Once campaign rivals, President-elect Barack Obama and Sen. John McCain are ready to talk about how they can collaborate on issues facing the United States.
A private meeting, slated for Monday at Obama's transition office in Chicago, will be the first since Obama beat McCain, the Republican candidate, in the Nov. 4 election.
Obama, who resigned his Senate seat on Sunday, has been interviewing some of his one-time political opponents to help him run the country, but advisers to the former candidates have said they don't expect Obama to consider McCain for an administration job when the new president takes office on Jan. 20.
The two will be joined by Republican Sen. Lindsey Graham, a McCain confidant, and Rep. Rahm Emanuel, a Democrat Obama has chosen as his White House chief of staff.
Emanuel and Graham have worked together before on issues in Congress, and Graham jumped to Emanuel's defense when Republicans criticized his appointment as Obama's chief of staff.

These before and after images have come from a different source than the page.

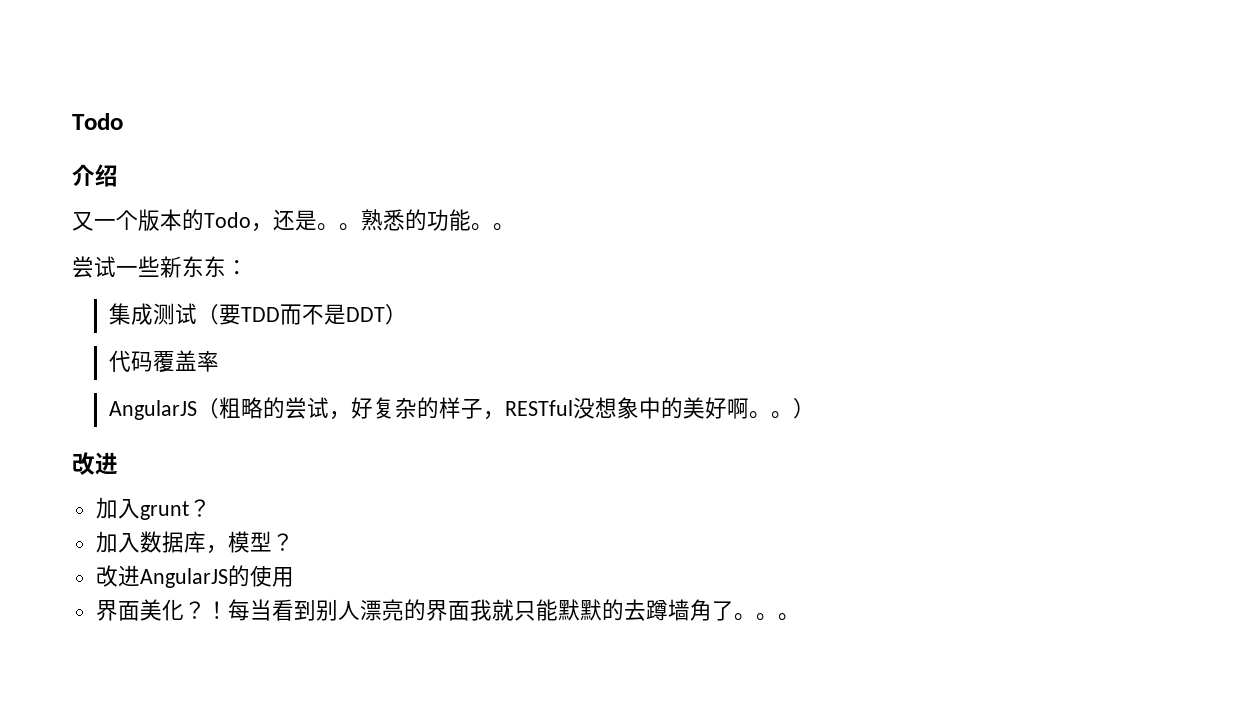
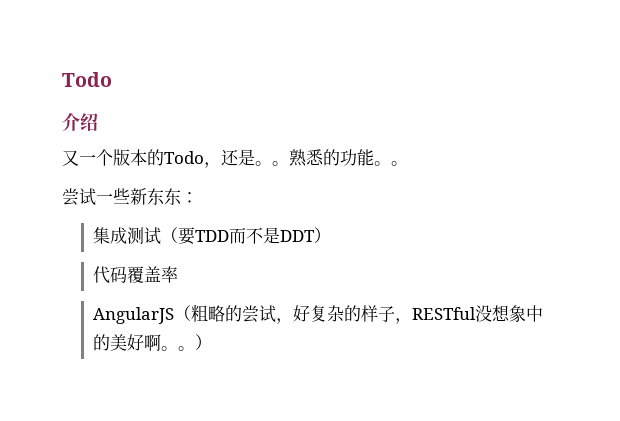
  。）
- 改进
- 加入grunt？
- 加入数据库，模型？
- 改进AngularJS的使用
- 界面美化？！每当看到别人漂亮的界面我就只能默默的去蹲墙角了。。。

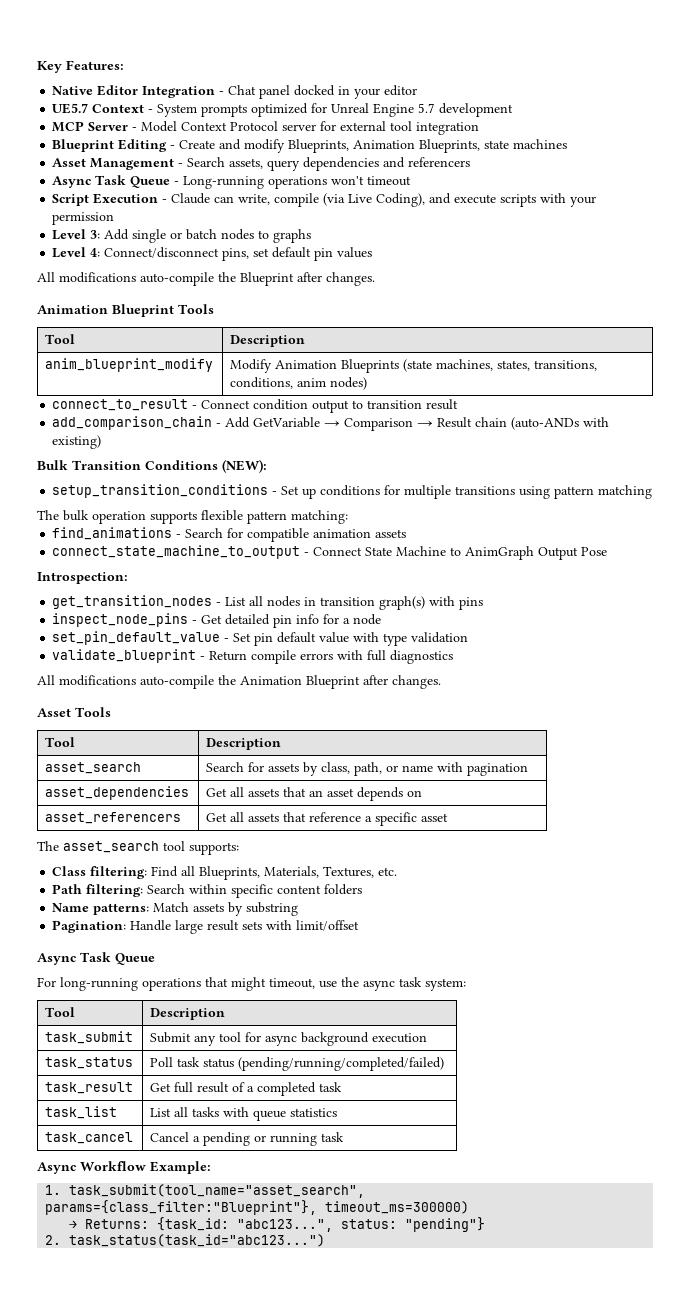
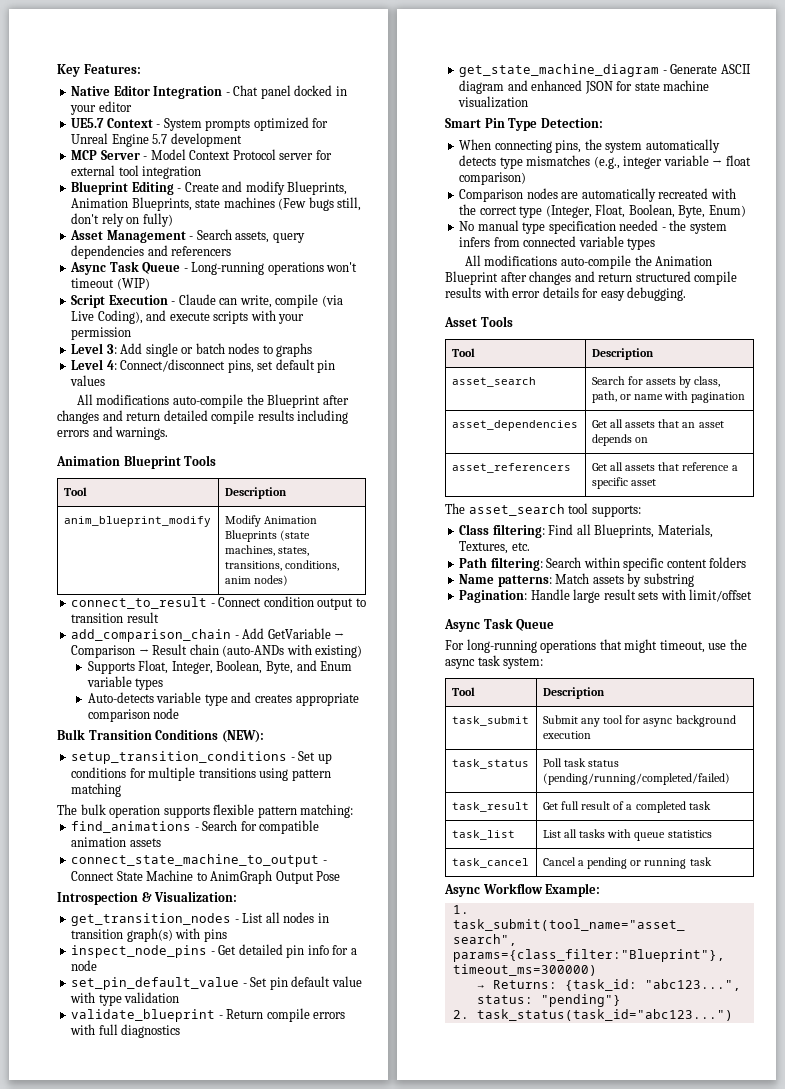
- Blueprint Editing - Create and modify Blueprints, Animation Blueprints, state machines
+ Blueprint Editing - Create and modify Blueprints, Animation Blueprints, state machines (Few bugs still, don't rely on fully)
- Async Task Queue - Long-running operations won't timeout
+ Async Task Queue - Long-running operations won't timeout (WIP)
- All modifications auto-compile the Blueprint after changes.
+ All modifications auto-compile the Blueprint after changes and return detailed compile results including errors and warnings.
+ Supports Float, Integer, Boolean, Byte, and Enum variable types
+ Auto-detects variable type and creates appropriate comparison node
- Introspection:
+ Introspection & Visualization:
+ get_state_machine_diagram - Generate ASCII diagram and enhanced JSON for state machine visualization
+ Smart Pin Type Detection:
+ When connecting pins, the system automatically detects type mismatches (e.g., integer variable → float comparison)
+ Comparison nodes are automatically recreated with the correct type (Integer, Float, Boolean, Byte, Enum)
+ No manual type specification needed - the system infers from connected variable types
- All modifications auto-compile the Animation Blueprint after changes.
+ All modifications auto-compile the Animation Blueprint after changes and return structured compile results with error details for easy debugging.

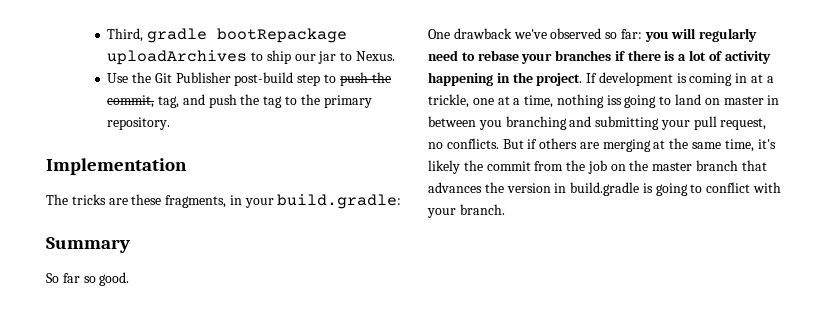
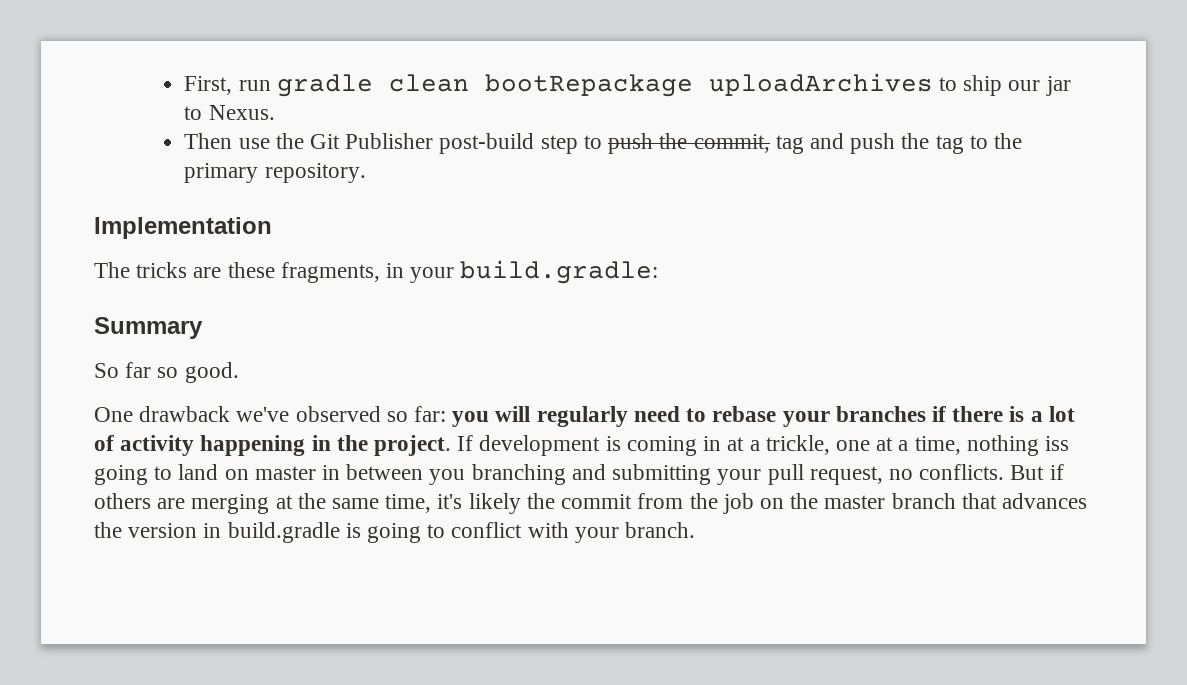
- Third, gradle bootRepackage uploadArchives to ship our jar to Nexus.
+ First, run gradle clean bootRepackage uploadArchives to ship our jar to Nexus.
- Use the Git Publisher post-build step to push the commit, tag, and push the tag to the primary repository.
+ Then use the Git Publisher post-build step to push the commit, tag and push the tag to the primary repository.

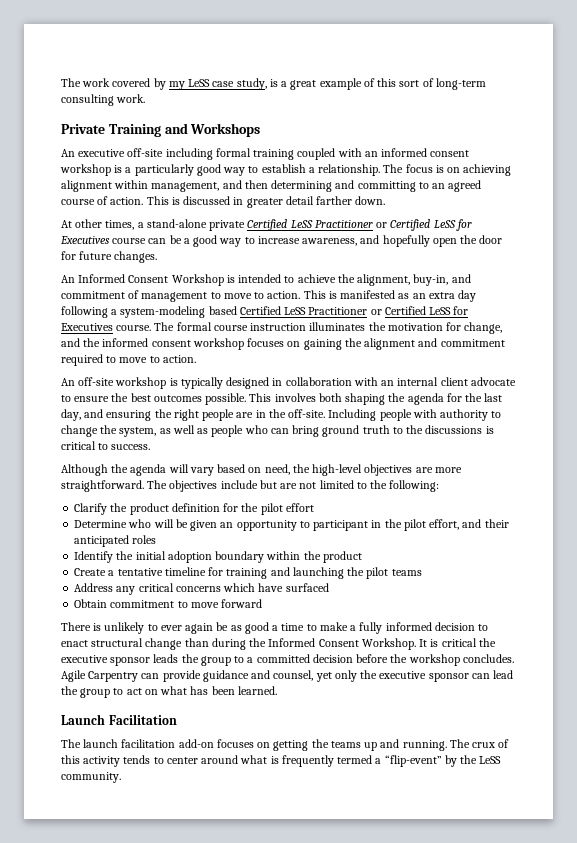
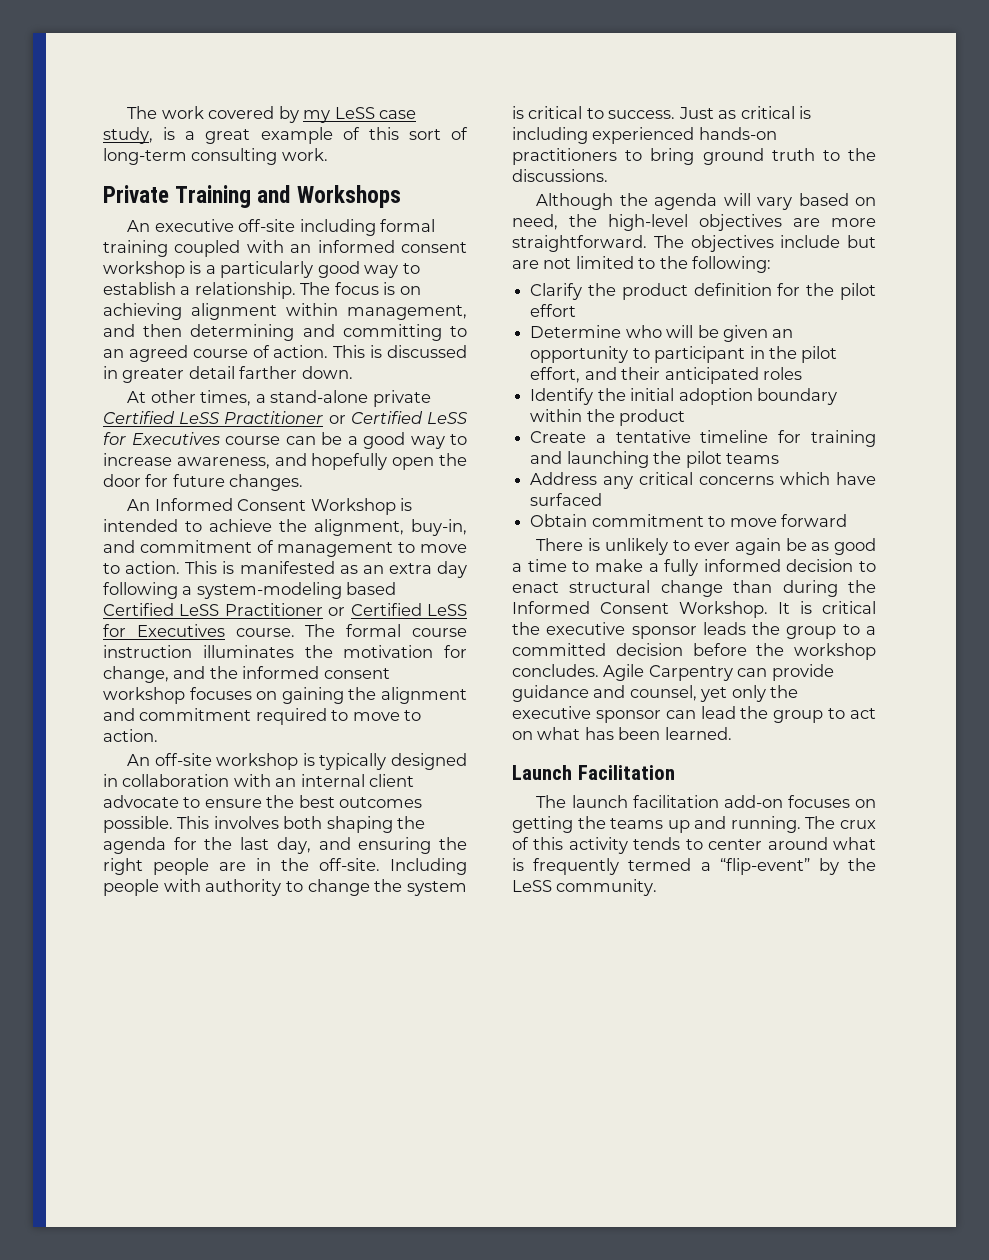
- Including people with authority to change the system, as well as people who can bring ground truth to the discussions is critical to success.
+ Including people with authority to change the system is critical to success. Just as critical is including experienced hands-on practitioners to bring ground truth to the discussions.

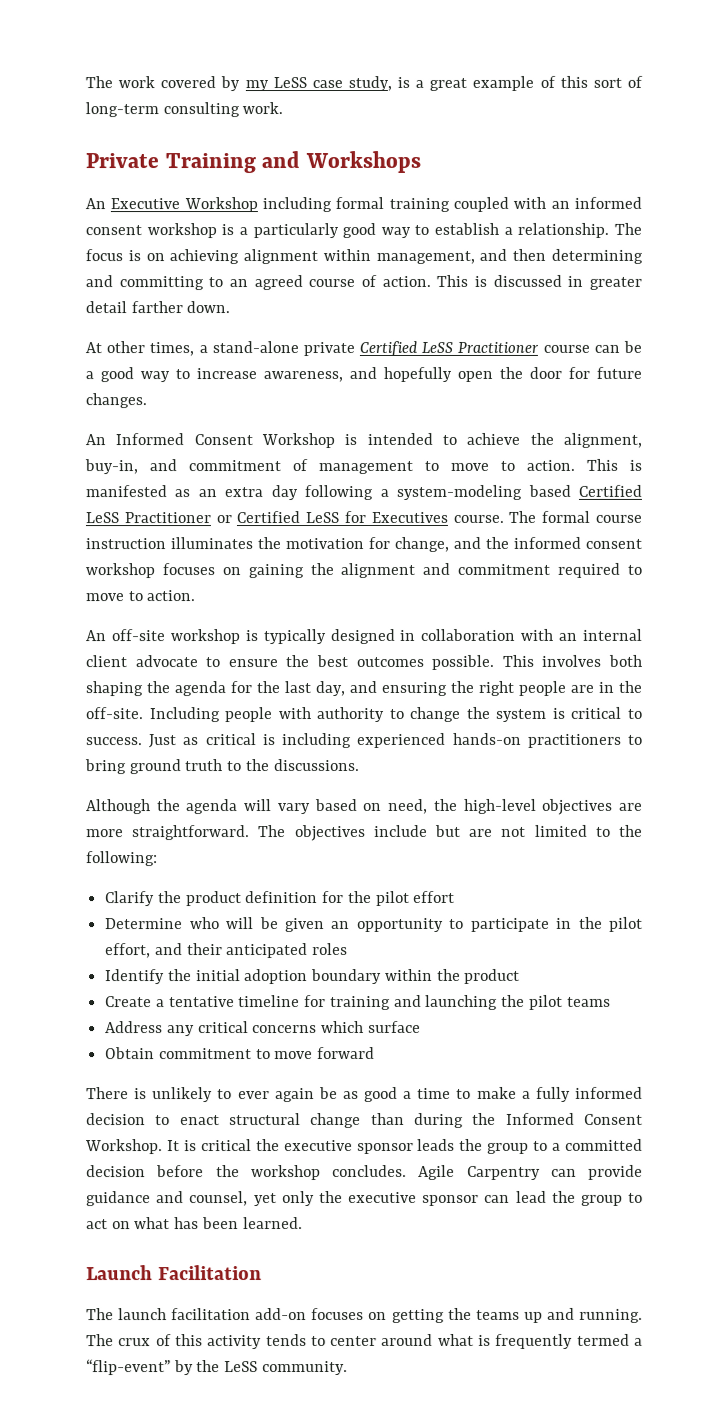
- An executive off-site including formal training coupled with an informed consent workshop is a particularly good way to establish a relationship.
+ An Executive Workshop including formal training coupled with an informed consent workshop is a particularly good way to establish a relationship.
- At other times, a stand-alone private Certified LeSS Practitioner or Certified LeSS for Executives course can be a good way to increase awareness, and hopefully open the door for future changes.
+ At other times, a stand-alone private Certified LeSS Practitioner course can be a good way to increase awareness, and hopefully open the door for future changes.
- Determine who will be given an opportunity to participant in the pilot effort, and their anticipated roles
+ Determine who will be given an opportunity to participate in the pilot effort, and their anticipated roles
- Address any critical concerns which have surfaced
+ Address any critical concerns which surface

In announcing the meeting on Friday, Obama's transition office said the president-elect and McCain "share an important belief that Americans want and deserve a more effective and efficient government, and will discuss ways to work together to make that a reality."
Meanwhile, Obama said in his first television interview since his historic election that Americans shouldn't worry about the growing federal deficit for the next couple of years and also urged help for the auto industry.
While investors are still riding a rollercoaster on Wall Street, Obama told CBS' "60 Minutes" in an interview broadcast Sunday that the economy would have deteriorated even more without the $700 billion bank bailout. Re-regulation is a legislative priority, he said, not to crush "the entrepreneurial spirit and risk-taking of American capitalism" but to "restore a sense of balance."
He also said, "We shouldn't worry about the deficit next year or even the year after. ... The most important thing is that we avoid a deepening recession."
Obama said he has spent the days since the election planning to stabilize the economy, restore consumer confidence, create jobs and get sound health care and energy policies through Congress.
"There's no doubt that we have not been able yet to reset the confidence in the financial markets and in the consumer markets and among businesses that allow the economy to move forward in a strong way," Obama said. "And my job as president is going to be to make sure that we restore that confidence."
While he said "we have the tools," the president-elect said not enough has been done to address bank foreclosures and distressed homeowners.
"We've gotta set up a negotiation between banks and borrowers so that people can stay in their homes," Obama said. "That is going to have an impact on the economy as a whole. And, you know, one thing I'm determined is that if we don't have a clear, focused program for homeowners by the time I take office, we will after I take office."
Obama credited Treasury Secretary Henry Paulson for trying to remedy "an unprecedented crisis" the country hasn't seen since the Great Depression of the 1930s.
A member of the transition team works with Paulson daily, Obama said, getting the needed background and sometimes offering approaches to address the economic meltdown.
Obama also acknowledged meeting with former Democratic primary rival Sen. Hillary Rodham Clinton last week, but refused to say whether she was being considered for secretary of state, as has been widely reported. He also said the Republican party will be represented in his Cabinet.
In the CBS interview, Obama also said that as soon as he takes office he will work with his security team and the military to draw down U.S. troops in Iraq, shore up Afghanistan and "stamp out al-Qaida once and for all."
Obama confirmed reports that he intends to close the detention center at Guantanamo Bay, and "make sure we don't torture" as "part and parcel of an effort to regain America's moral stature in the world."
Obama also said he plans to put al-Qaida leader Osama bin Laden in the crosshairs.
"I think capturing or killing bin Laden is a critical aspect of stamping out al-Qaida," Obama said. "He is not just a symbol, he's also the operational leader of an organization that is planning attacks against U.S. targets."
Throughout the interview, the Obamas engaged in amiable banter, often finishing each other's sentences. For example, when Barack Obama said he found it soothing to wash dishes, Michelle Obama interrupted, "Since when was it ever soothing for you to wash the dishes?"
"You know, when I had to do it," the president-elect said. "I'd make it into a soothing thing."
The Obamas promised their two daughters a new puppy would make the trip to Washington with them, but they said the pup won't become part of the first family until after they move into the White House. "I don't think it would be good to get a dog in the midst of transition," Michelle Obama said.